Action item>
Repeat the listing below exactly. Pictures do not belong in the copy.

───

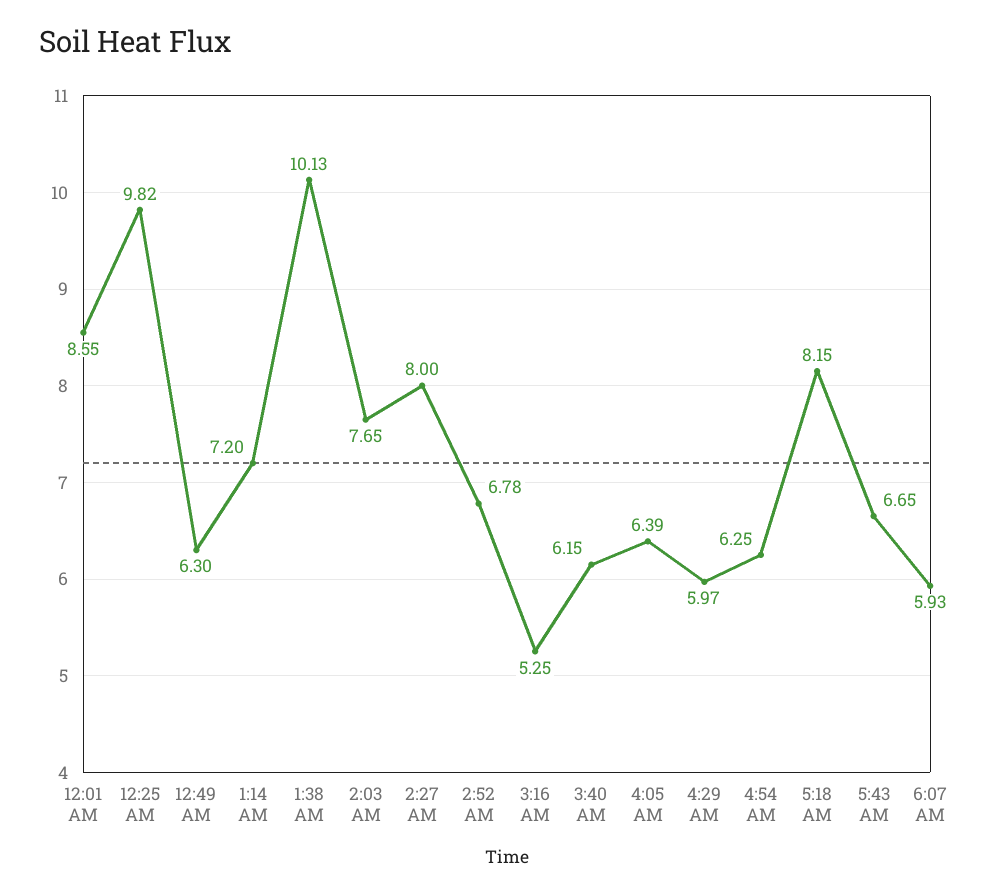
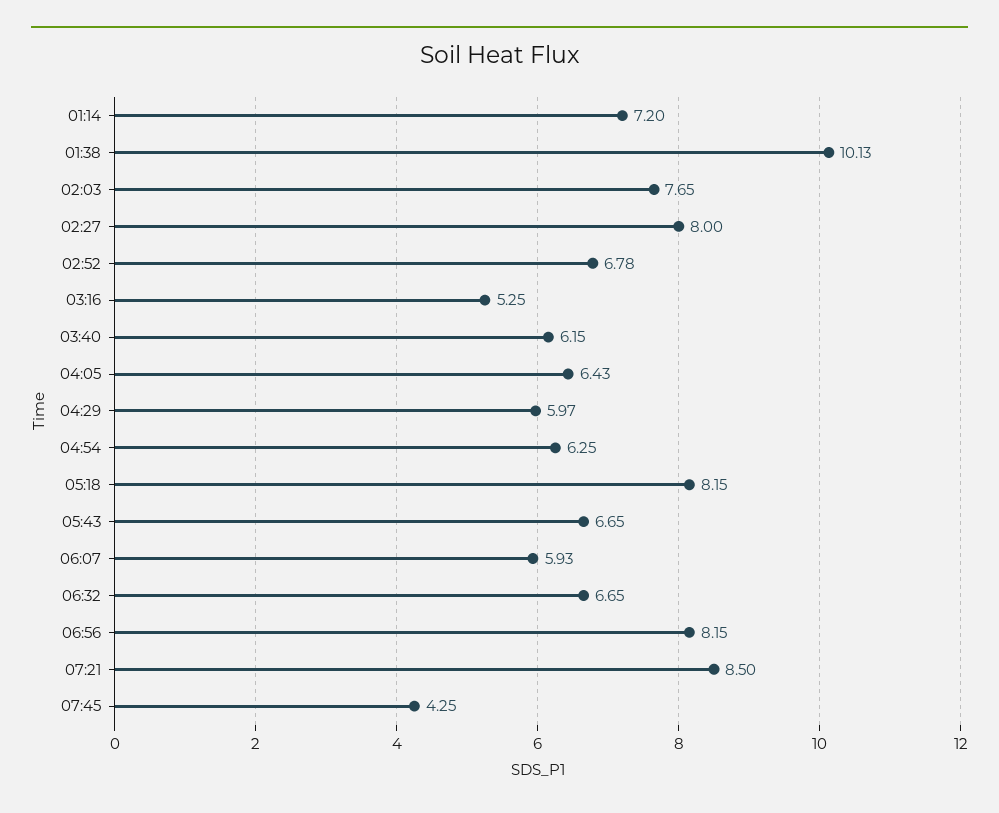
12:01 AM: 8.55 -> none
12:25 AM: 9.82 -> none
12:49 AM: 6.3 -> none
4:05 AM: 6.39 -> 6.43
06:32: none -> 6.65
06:56: none -> 8.15
07:21: none -> 8.5
07:45: none -> 4.25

───

Written response>
12:01 AM: 8.55 -> none
12:25 AM: 9.82 -> none
12:49 AM: 6.3 -> none
4:05 AM: 6.39 -> 6.43
06:32: none -> 6.65
06:56: none -> 8.15
07:21: none -> 8.5
07:45: none -> 4.25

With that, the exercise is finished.